GOAL OF THE EXERCISE: Dropping every picture, set down exactly the lines in the entries below, starting with the line with "font-weight: none ->" and going on through the line with "meinem Stiefvater rein".

DATA TO EXAMINE:
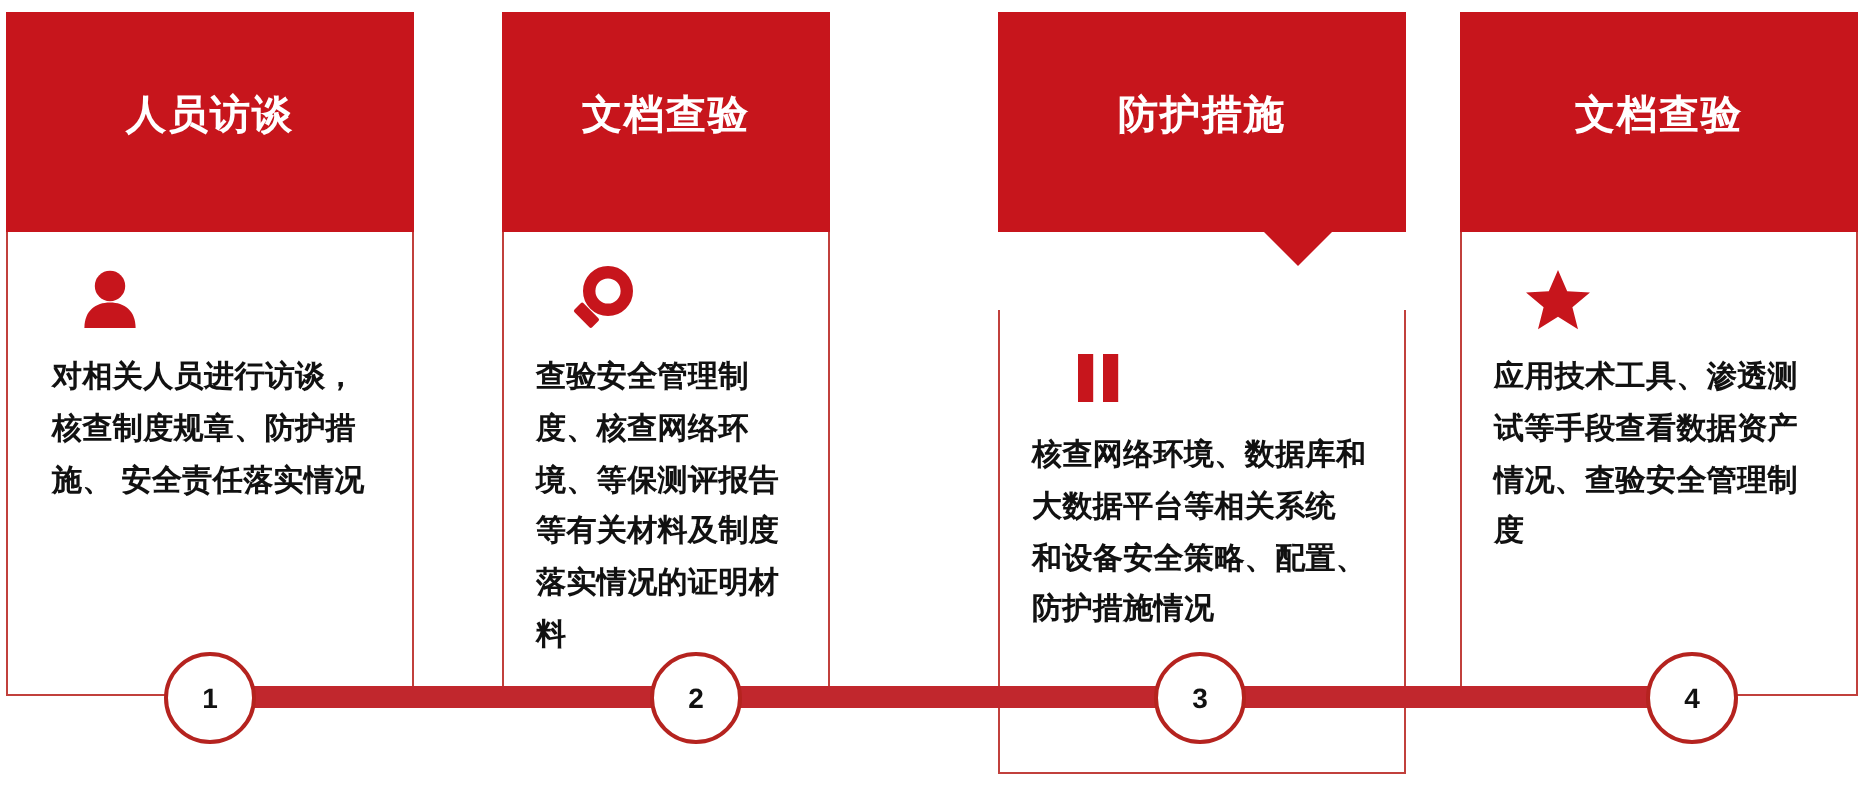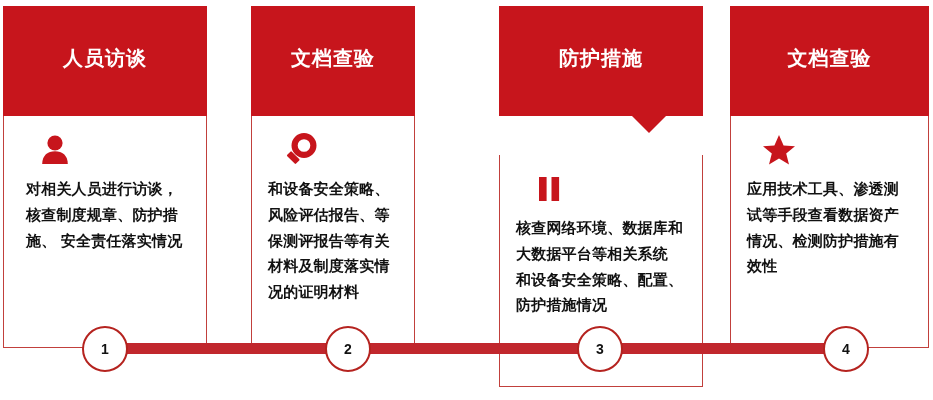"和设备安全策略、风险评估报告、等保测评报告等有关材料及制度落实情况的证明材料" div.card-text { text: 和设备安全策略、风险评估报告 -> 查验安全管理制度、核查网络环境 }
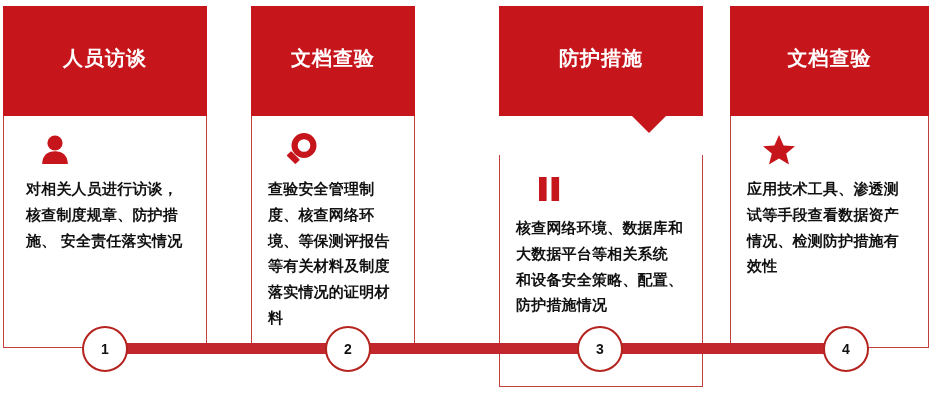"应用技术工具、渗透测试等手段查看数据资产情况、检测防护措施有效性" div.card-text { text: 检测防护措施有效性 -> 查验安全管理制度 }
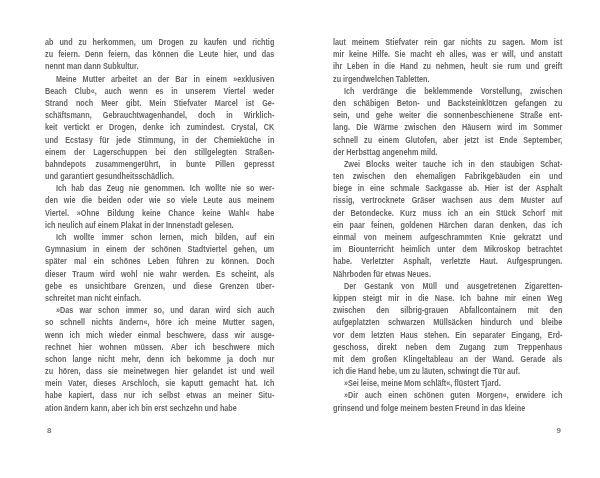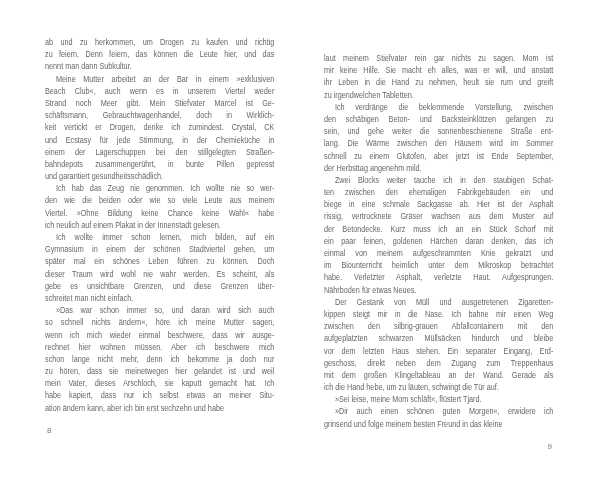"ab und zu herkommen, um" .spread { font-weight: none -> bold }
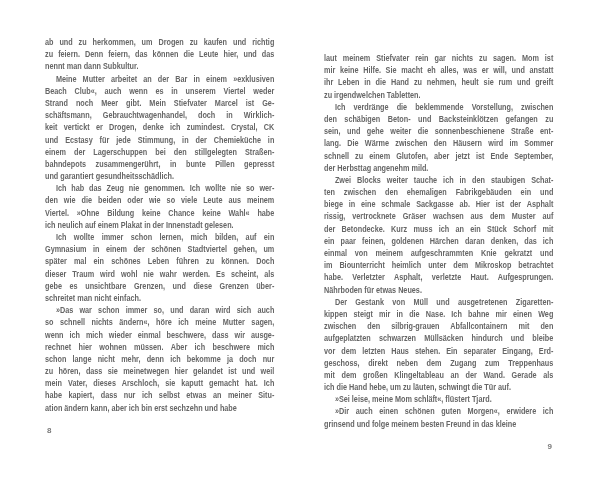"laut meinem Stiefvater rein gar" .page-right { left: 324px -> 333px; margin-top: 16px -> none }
--
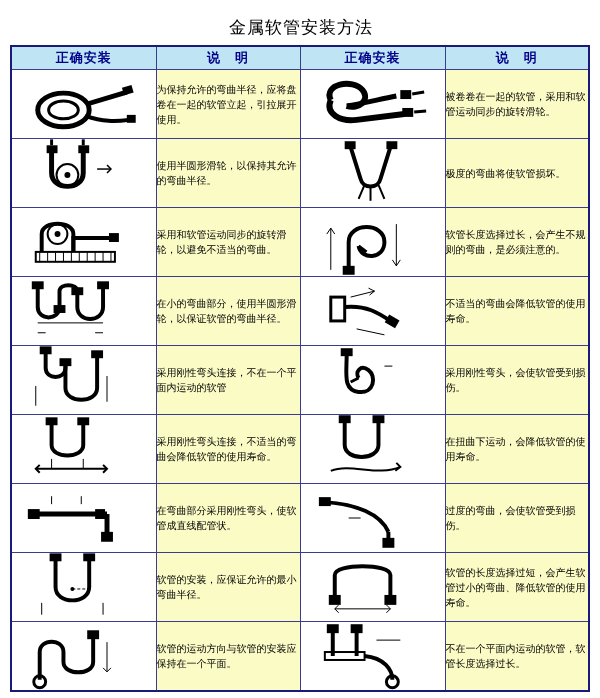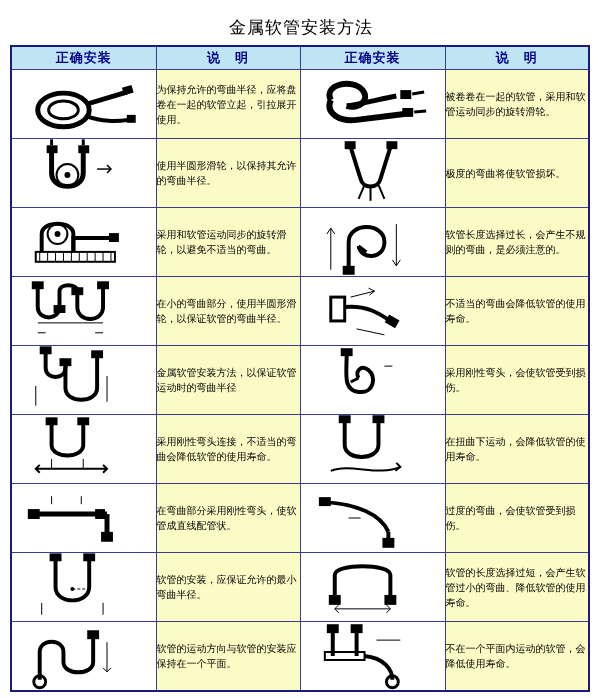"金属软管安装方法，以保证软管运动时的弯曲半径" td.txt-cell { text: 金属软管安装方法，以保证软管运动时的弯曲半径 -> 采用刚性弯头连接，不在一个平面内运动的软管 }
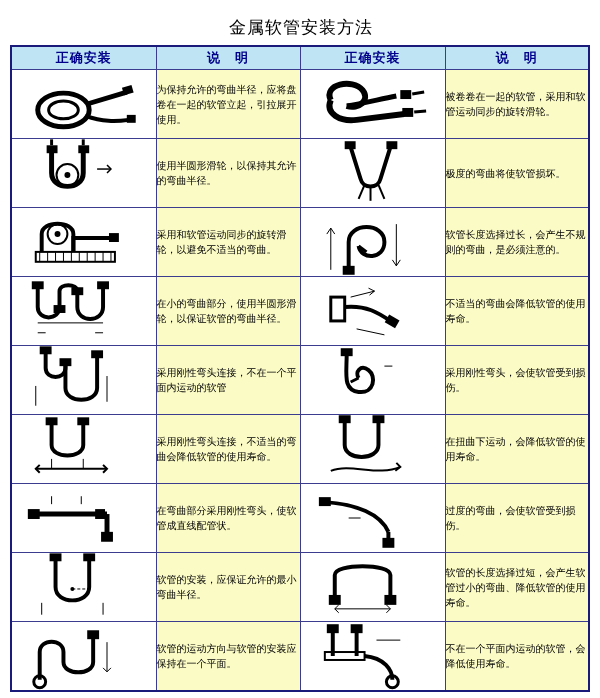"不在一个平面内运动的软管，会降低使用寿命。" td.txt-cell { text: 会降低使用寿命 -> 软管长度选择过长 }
==
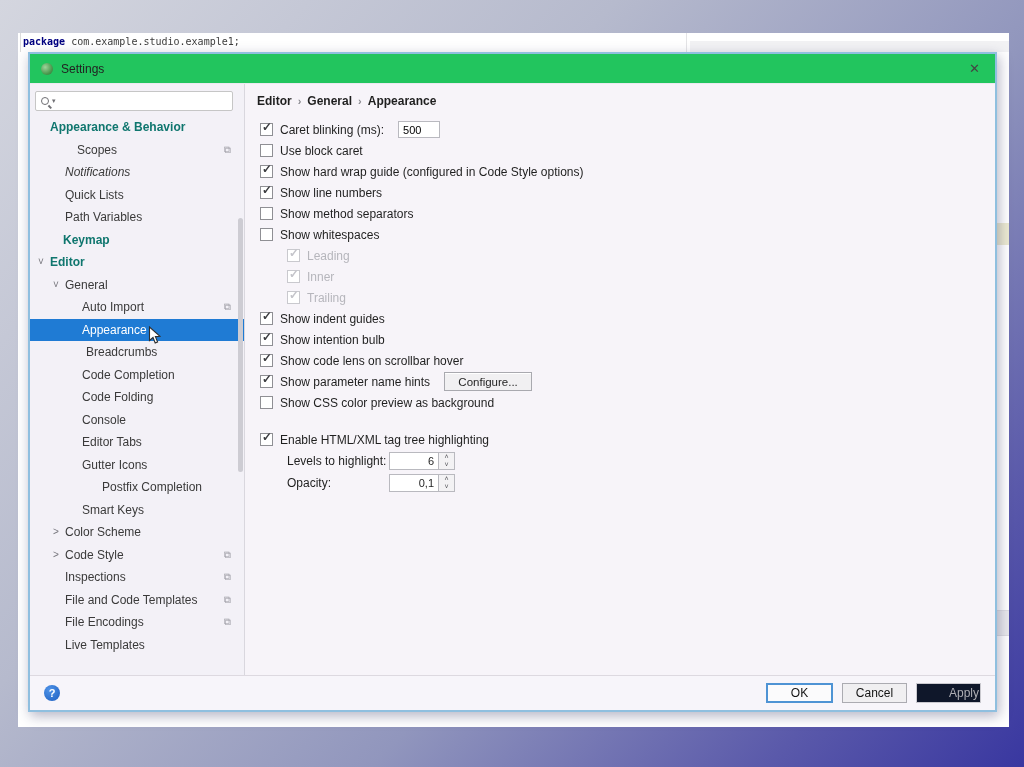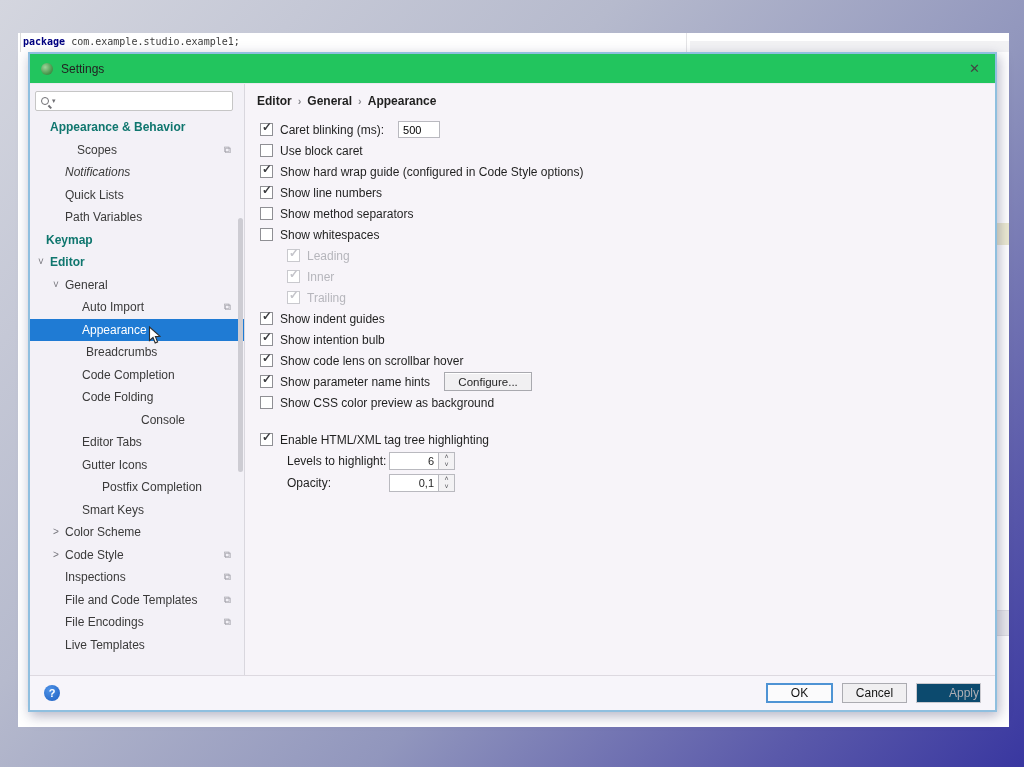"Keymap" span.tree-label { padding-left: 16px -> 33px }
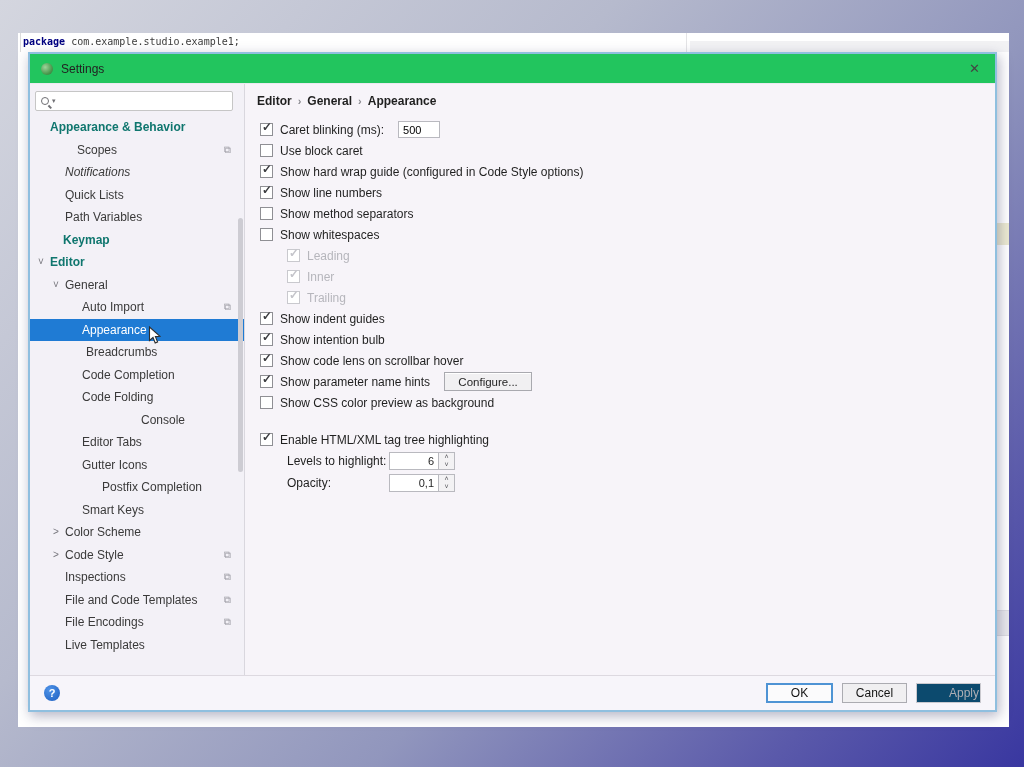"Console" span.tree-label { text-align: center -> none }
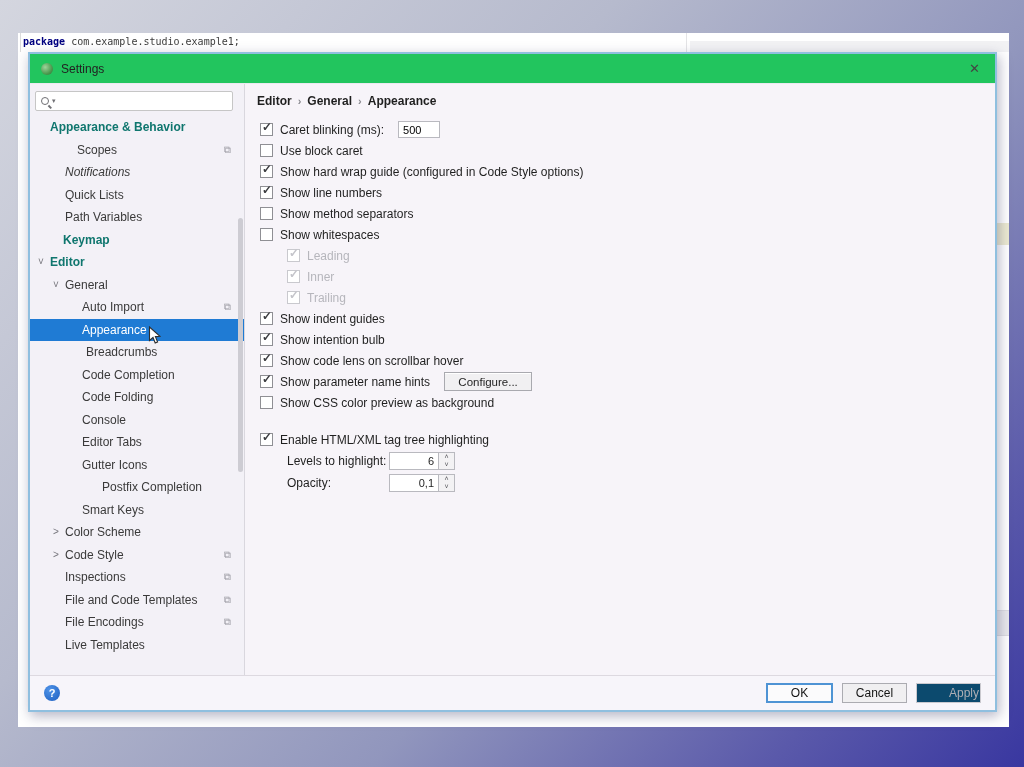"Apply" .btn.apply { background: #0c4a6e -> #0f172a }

TASK RESULT:
"ab und zu herkommen, um" .spread { font-weight: none -> bold }
"laut meinem Stiefvater rein gar" .page-right { left: 324px -> 333px; margin-top: 16px -> none }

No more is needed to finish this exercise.